Eigenvalues upper bounds for the magnetic Schrödinger operator

We study the eigenvalues $\lambda_k (H_{A,q})$ of the magnetic Schrödinger operator $ H_{A,q}$ associated with a magnetic potential $A$ and a scalar potential $q$, on a compact Riemannian manifold $M$, with Neumann boundary conditions if $\partial M \neq \emptyset$. We obtain various bounds on $\lambda_1 (H_{A,q}),\lambda_2 (H_{A,q})$ and, more generally, on $\lambda_k (H_{A,q})$. Some of them are sharp.
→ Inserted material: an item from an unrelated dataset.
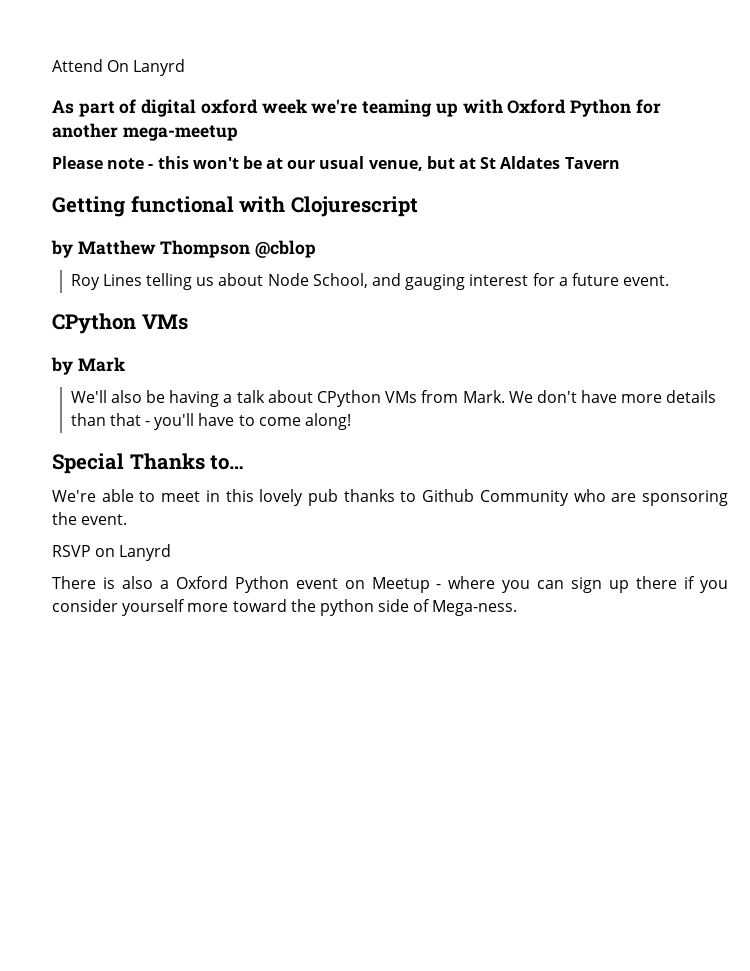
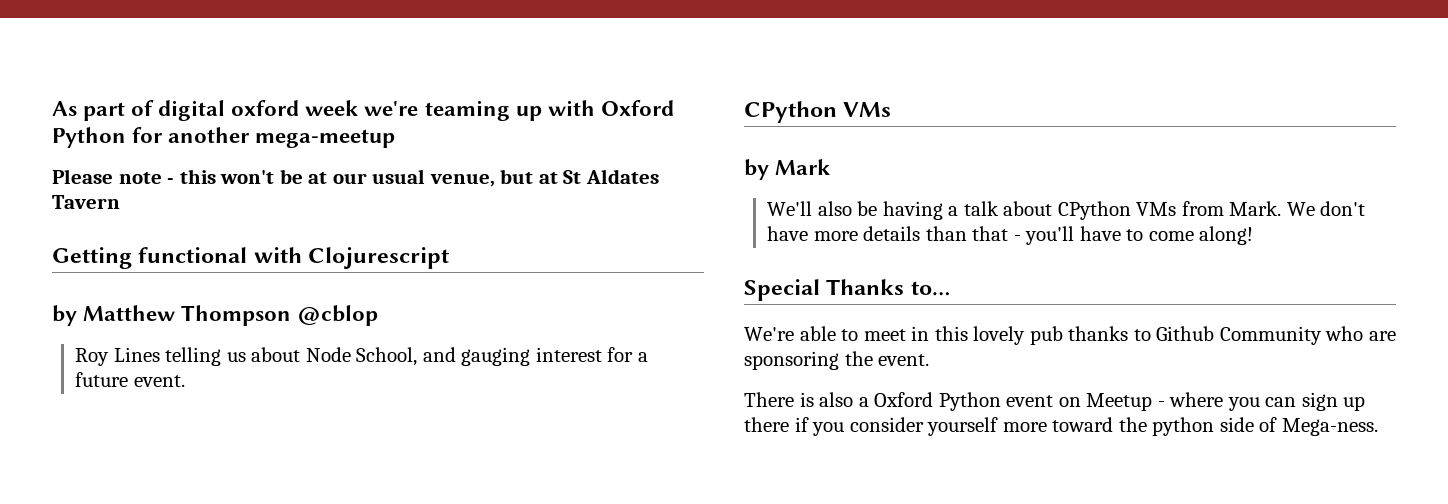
[52,59,186,76] Attend On Lanyrd // -> (52, 108) none
[52,544,172,561] // RSVP on Lanyrd -> (930, 360) none

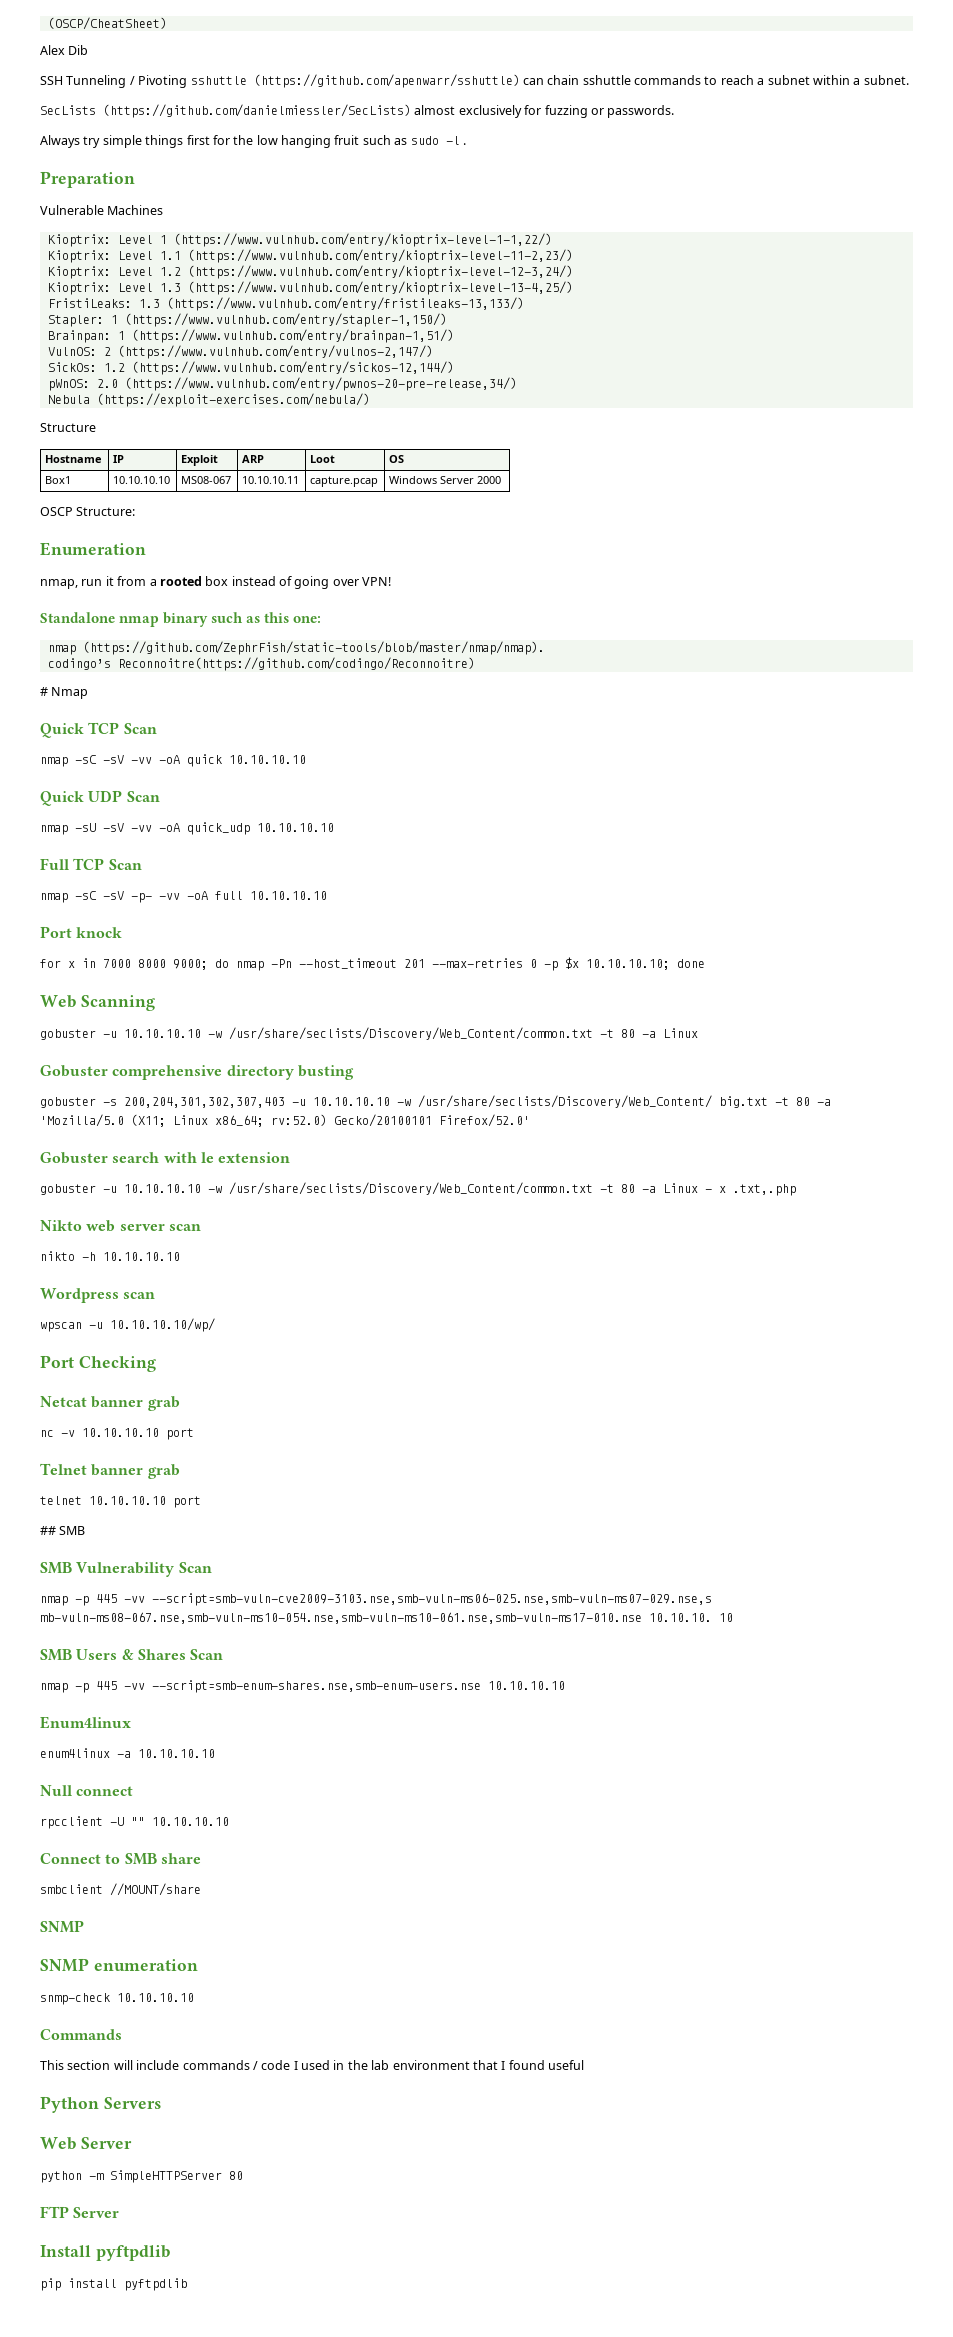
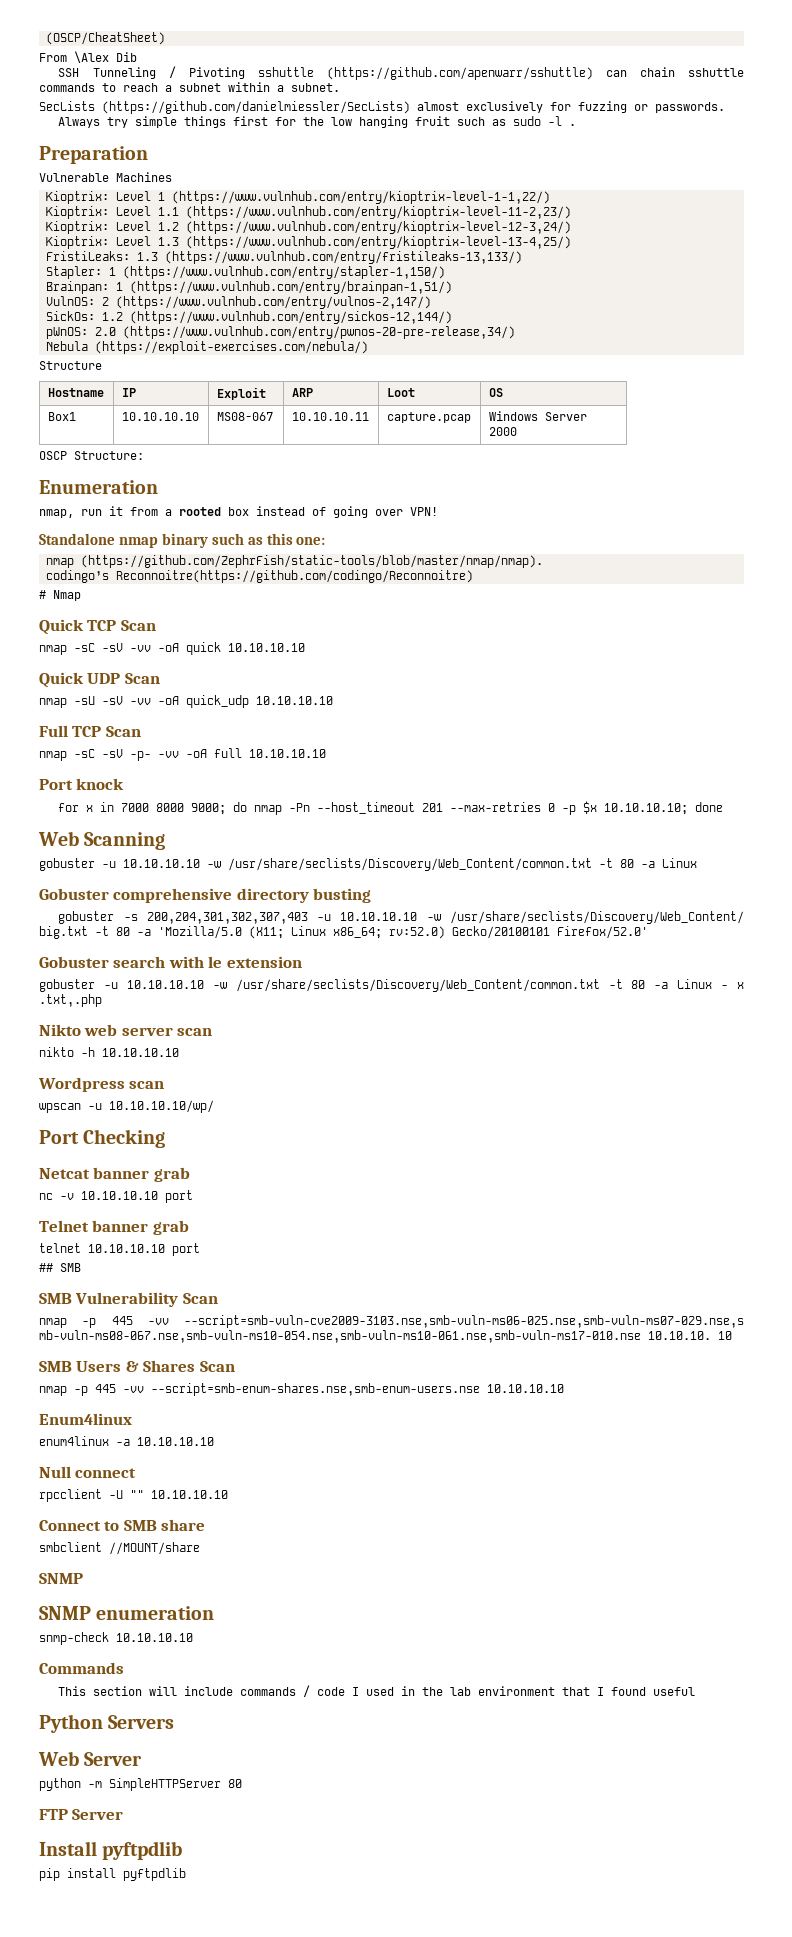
[40,45,65,55] Alex -> [39,51,109,63] From \Alex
Besides the dimension and the volume of the manifold, the geometric quantities which plays an important role in these estimates are: the first eigenvalue $\lambda^{\prime\prime}_{1,1} (M)$ of the Hodge–de Rham Laplacian acting on co-exact $1$-forms, the mean value of the scalar potential $q$, the $L^2$-norm of the magnetic field $B = dA$, and the distance, taken in $L^2$, between the harmonic component of $A$ and the subspace of all closed $1$-forms whose cohomology class is integral (that is, having integral flux around any loop). In particular, this distance is zero when the first cohomology group $H^1 (M, \mathbf{R})$ is trivial. Many other important estimates are obtained in terms of the conformal volume, the mean curvature and the genus (in dimension $2$). Finally, we also obtain estimates for sum of eigenvalues (in the spirit of Kröger estimates) and for the trace of the heat kernel.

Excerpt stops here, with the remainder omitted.